Zarathustra wrote: ↑Fri Jul 23, 2021 2:18 pm
RCSaunders wrote: ↑Fri Jul 23, 2021 2:10 pm
I'm sorry, I do not know what you are asking. Just being aware of something is not knowledge. The, "news," is full of lies and fictions, and one can call the fact the news says something, if it does, knowledge, only in the sense that one knows it was said. If one
believes what is said, on no other basis then that it was said, that is not knowledge. It is credulity or gullibility like any superstition.
Russell calls it "Derivative Knowledge". You read something, and that the meaning of the print becomes the basis of your knowledge. Same with listening to someone saying to you about something, or listening to the lectures and the news, and the linguistic messages, the contents of the sounds which has meanings in them give you knowledge. Ahh .. you don't rate Russell as a philosopher. I think they are all good philosophers.
Russell thought the meaning of, "Scott," and, "the writer of Waverly," meant the same thing, in the proposition, "Scott is the writer of Waverly," because he believed the absurd notion that something put into correct logical form could be true, even if all the concepts meant nothing and the equally absurd notion (ala Kant) that a concept means its definition. If you think that's good philosophy, well, then you do. But it's that philosophy which makes you able to write:
"You read something, and that the meaning of the print becomes the basis of your knowledge. Same with listening to someone saying to you about something, or listening to the lectures and the news, and the linguistic messages, the contents of the sounds which has meanings in them
give you knowledge." But if what you read or hear in a lecture or the news is a lie or nonsense, and you believe it,
you have not gained knowledge, you have been deceived and filled your mind with anti-knowledge.

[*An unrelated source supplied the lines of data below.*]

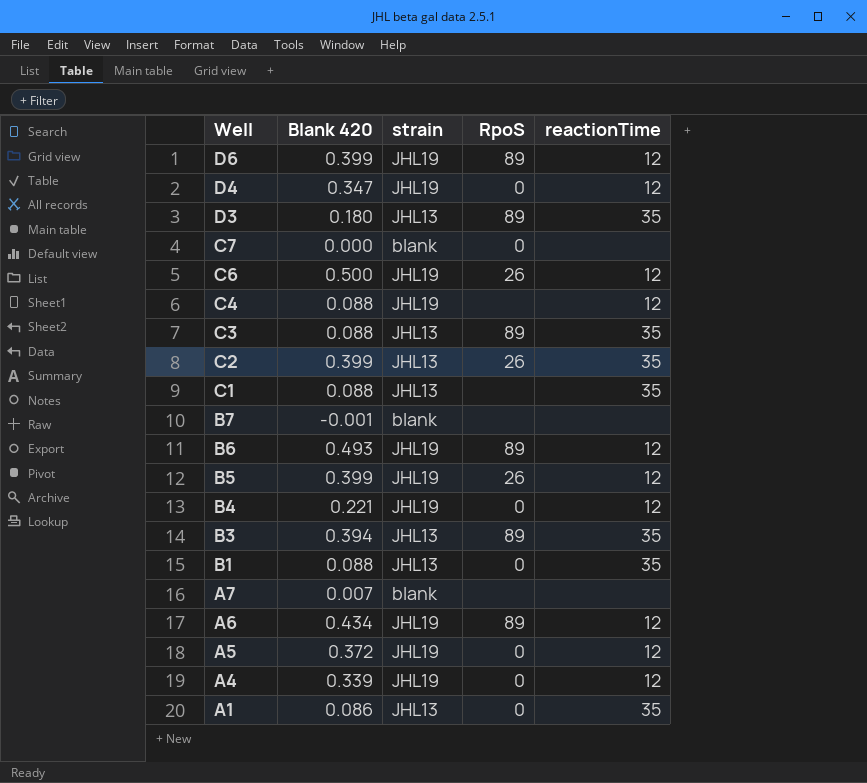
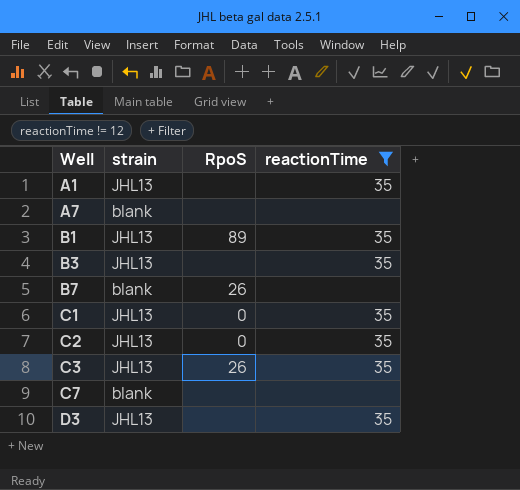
filter: none -> reactionTime != 12
row order: Well descending -> Well ascending
column Blank 420 | position: 2 -> none
A1 | RpoS: 0 -> none
B1 | RpoS: 0 -> 89
B3 | RpoS: 89 -> none
B7 | RpoS: none -> 26
C1 | RpoS: none -> 0
C2 | RpoS: 26 -> 0
C3 | RpoS: 89 -> 26
C7 | RpoS: 0 -> none
D3 | RpoS: 89 -> none

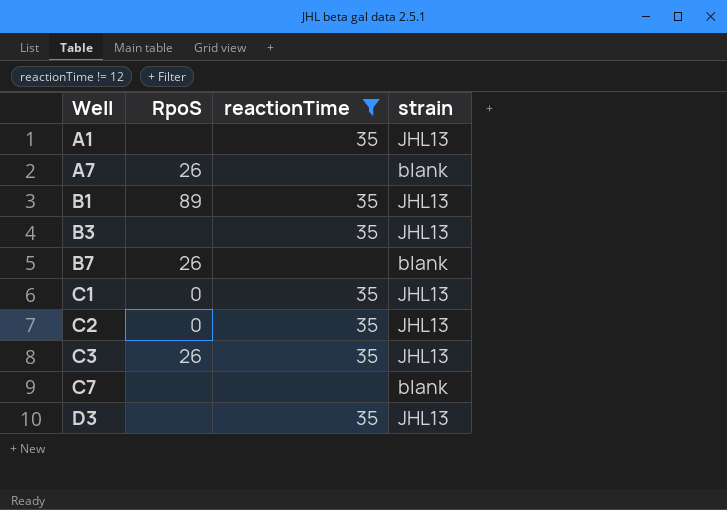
column strain | position: 2 -> 4
A7 | RpoS: none -> 26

Just reading or hearing something does not provide you anything until you have analyzed it, understood it, and made the judgement that it is either cogent and true or absurd nonsense. Russell never made the connection between the necessity of conscious intentional choice in learning. Learning does not happen automatically, it requires conscious intentional effort and mental assent. So much for Russell.
Even Whitehead, Russell's collaborator on
Principia Mathematica didn't agree with Russell's absurd epistemology.